A Deep Context-wise Method for Coreference Detection in Natural Language Requirements
Yawen Wang, Lin Shi, Mingyang Li, Qing Wang, Yun Yang
Abstract
Requirements are usually written by different stakeholders with diverse backgrounds and skills and evolve continuously. Therefore inconsistency caused by specialized jargons and different domains, is inevitable. In particular, entity coreference in Requirement Engineering (RE) is that different linguistic expressions refer to the same real-world entity. It leads to misconception about technical terminologies, and impacts the readability and understandability of requirements negatively. Manual detection entity coreference is labor-intensive and time-consuming. In this paper, we propose a DEEP context-wise semantic method named DeepCoref to entity COREFerence detection.
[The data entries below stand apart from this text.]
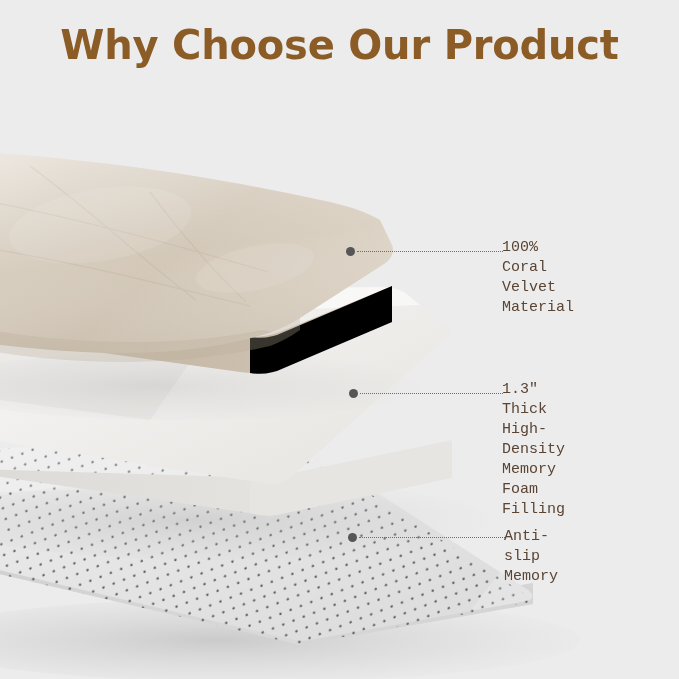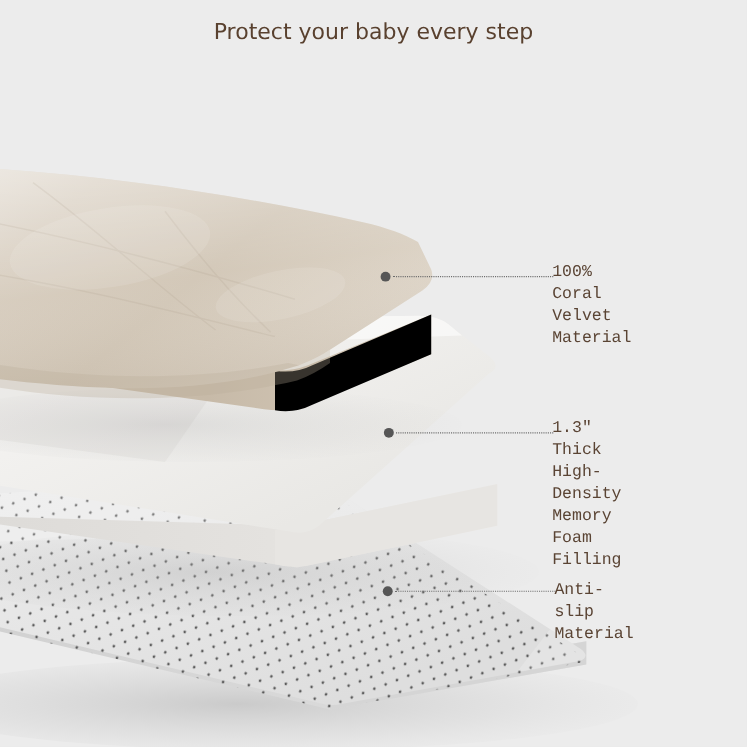"Why Choose Our Product" h1.title { html: none -> <h1>Why Choose Our Product</h1> }
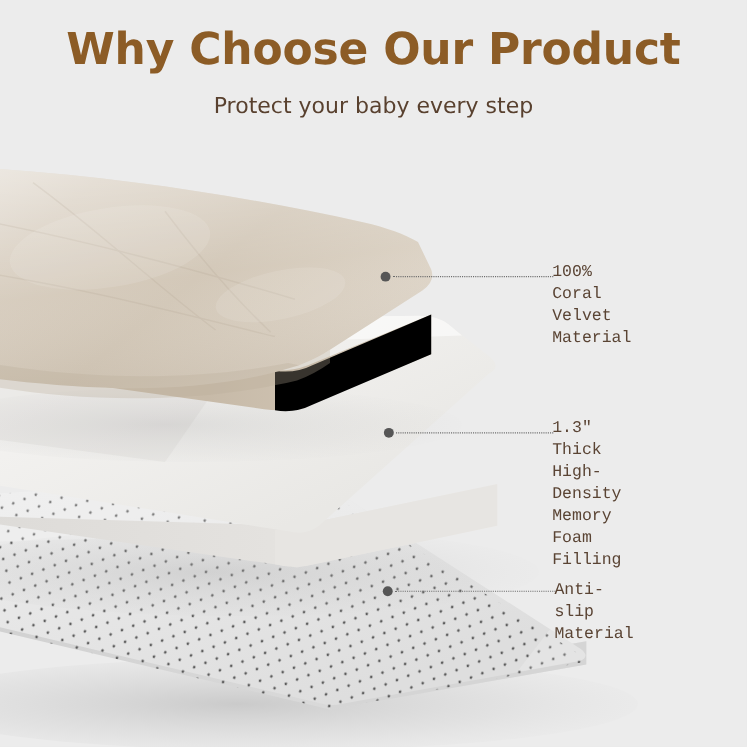"Protect your baby every step" p.subtitle { html: <p>Protect your baby every step</p> -> none }
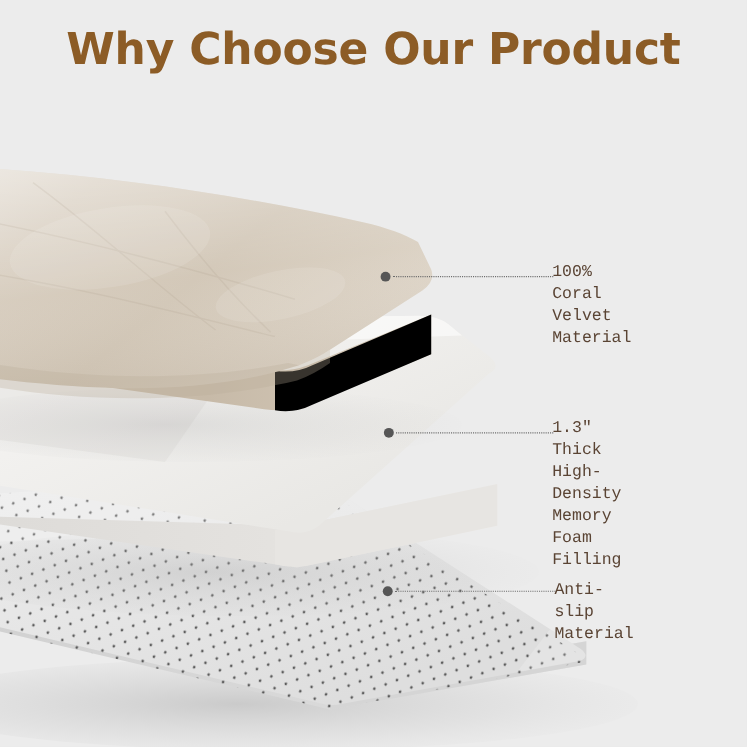"Anti-slip Material" span.label { text: Material -> Memory }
It consists of one fine-tuning BERT model for context representation and a Word2Vec-based network for entity representation. We use a multi-layer perception in the end to fuse and make a trade-off between two representations for obtaining a better representation of entities. The input of the network is requirement contextual text and related entities, and the output is the predictive label to infer whether two entities are coreferent. The evaluation on industry data shows that our approach significantly outperforms three baselines with average precision and recall of 96.10% and 96.06% respectively. We also compare DeepCoref with three variants to demonstrate the performance enhancement from different components.